We’ve been through a lot together this year.
The pages of The Jewish Link and our online platform have captured our community’s triumphs and, at times, some of its most troubling challenges.
Be it communal responses to a person in need of a kidney transplant or cancer treatments, measures to secure our community during real or contrived anti-Semitic threats, the sting of bigotry’s rhetoric or the overwhelming collective reaction to help fellow Jews facing natural disasters from Florida to Houston to Mexico City, we have recorded it all as honestly as possible.
Our tradition teaches that during these Yomim Noraim, observing the birthday of the world, we pray to Hashem to intervene on behalf of humanity. As we approach Yom Kippur, the davening intensifies as we ask for forgiveness for the errors we have made—the ones we are aware of and, perhaps more importantly, for the ones we are unaware of. We also ask your forgiveness if you are among those we have wronged.
Certainly we need to ask ourselves what we are doing to be part of the teshuva process. Is it enough to pray for those who need help? Are we stepping up personally to help the downtrodden, to provide hope and help for families in need, to encourage our elected officials to act on behalf of world Jewry and the security of Israel?
We ask Hashem for our teshuva to be accepted. But we must also show Hashem that we are willing to go the extra mile for others and to be sensitive, in the coming year, to the needs of others. You will often read in our paper how our children often lead us in these endeavors, and that is a perspective of our community we are very proud of.
If you have not already, please consider a cause you believe in, be it a religious or secular organization, but pick something. Your neighbors need your help, and sometimes they need more than a check. Sometimes they need a meal delivered, or food bought or a wheelchair or clothing delivered. Your community needs your help. Indeed, Israel and the world needs your help.
So, as we journey through the day from Kol Nidrei to Ne’ila and the names of the Book of Life are sealed for another year, may we and our families not only be part of the Book, but may we enrich the lives of others so named as well.
It’s about being proactive. What are you going to do so that your teshuva is evident in your actions?
In recent days, the nation has reacted to the term “taking a knee,” as highly paid athletes decide to disrespect the very flag and anthem that guarantees the freedoms that have led to their fortune. But that is a discussion for another place and time.

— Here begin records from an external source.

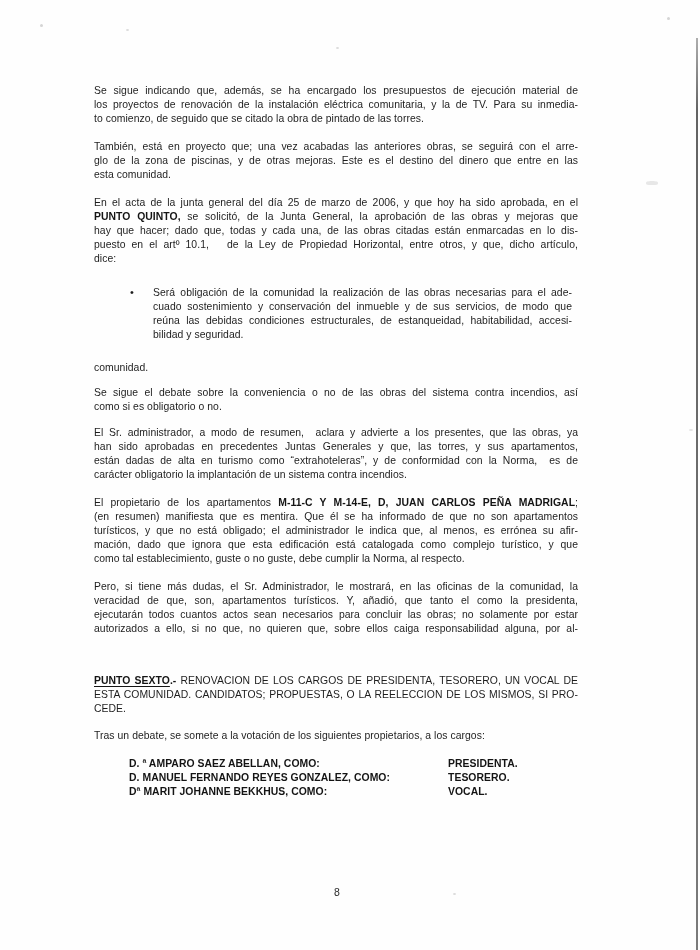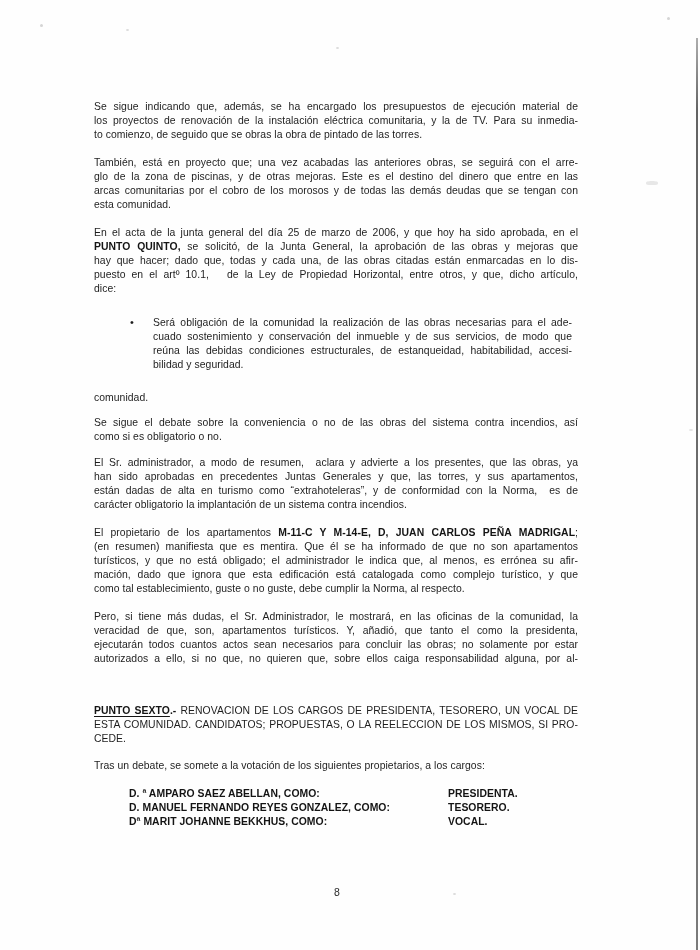--- a/index.html
+++ b/index.html
@@ -13,21 +13,21 @@
   }
   .content{
     position:absolute;
     left:94px;top:84px;
     width:484px;
     font-size:10.4px;
     line-height:14px;
     letter-spacing:0.05px;
   }
   .block{margin-top:14px;}
-  [data-block="p1"]{margin-top:16px;}
+  [data-block="p1"]{margin-top:0;}
   .line{min-height:14px;}
   .line.jl{text-align:justify;text-align-last:justify;}
   .line:not(.jl){text-align:left;}
   .b{font-weight:bold;color:#141414;}
   .u{text-decoration:underline;text-underline-offset:2px;}
   .bullet{position:relative;padding-left:59px;padding-right:6px;margin-top:20px;margin-bottom:5px;}
   .bullet .marker{position:absolute;left:36px;top:-1px;font-size:11px;}
   [data-block="p4"]{margin-top:19px;}
   [data-block="p5"]{margin-top:11px;}
   [data-block="p6"]{margin-top:12px;}
@@ -56,26 +56,25 @@
   .sp6{left:689px;top:429px;width:4px;height:2px;opacity:.22;}
 </style>
 </head>
 <body>
 
 <div class="page">
   <div class="content">
       <div class="block p" data-block="p1">
         <div class="line jl"><span>Se sigue indicando que, además, se ha encargado los presupuestos de ejecución material de</span></div>
         <div class="line jl"><span>los proyectos de renovación de la instalación eléctrica comunitaria, y la de TV. Para su inmedia-</span></div>
-        <div class="line"><span>to comienzo, de seguido que se obras la obra de pintado de las torres.</span></div>
+        <div class="line"><span>to comienzo, de seguido que se citado la obra de pintado de las torres.</span></div>
       </div>
       <div class="block p" data-block="p2">
         <div class="line jl"><span>También, está en proyecto que; una vez acabadas las anteriores obras, se seguirá con el arre-</span></div>
         <div class="line jl"><span>glo de la zona de piscinas, y de otras mejoras. Este es el destino del dinero que entre en las</span></div>
-        <div class="line jl"><span>arcas comunitarias por el cobro de los morosos y de todas las demás deudas que se tengan con</span></div>
         <div class="line"><span>esta comunidad.</span></div>
       </div>
       <div class="block p" data-block="p3">
         <div class="line jl"><span>En el acta de la junta general del día 25 de marzo de 2006, y que hoy ha sido aprobada, en el</span></div>
         <div class="line jl"><span class="b">PUNTO QUINTO,</span><span> se solicitó, de la Junta General, la aprobación de las obras y mejoras que</span></div>
         <div class="line jl"><span>hay que hacer; dado que, todas y cada una, de las obras citadas están enmarcadas en lo dis-</span></div>
         <div class="line jl"><span>puesto en el artº 10.1,&nbsp;&nbsp; de la Ley de Propiedad Horizontal, entre otros, y que, dicho artículo,</span></div>
         <div class="line"><span>dice:</span></div>
       </div>
       <div class="block bullet" data-block="bullet-1">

For Jews, the real definition of bending a knee comes when, during Yom Kippur Mussaf, we bow all the way down to the floor with respect to Hashem, following the tradition of the kohen gadol. And we do so to give thanks to HaKadosh Baruch Hu.
But we also get up.
And when we figuratively “get up” after Yom Kippur, we must show Hashem that our thanks was more than mere words. It is also service and aid for all.
The Jewish Link family wants to wish you a meaningful, productive Yom Kippur.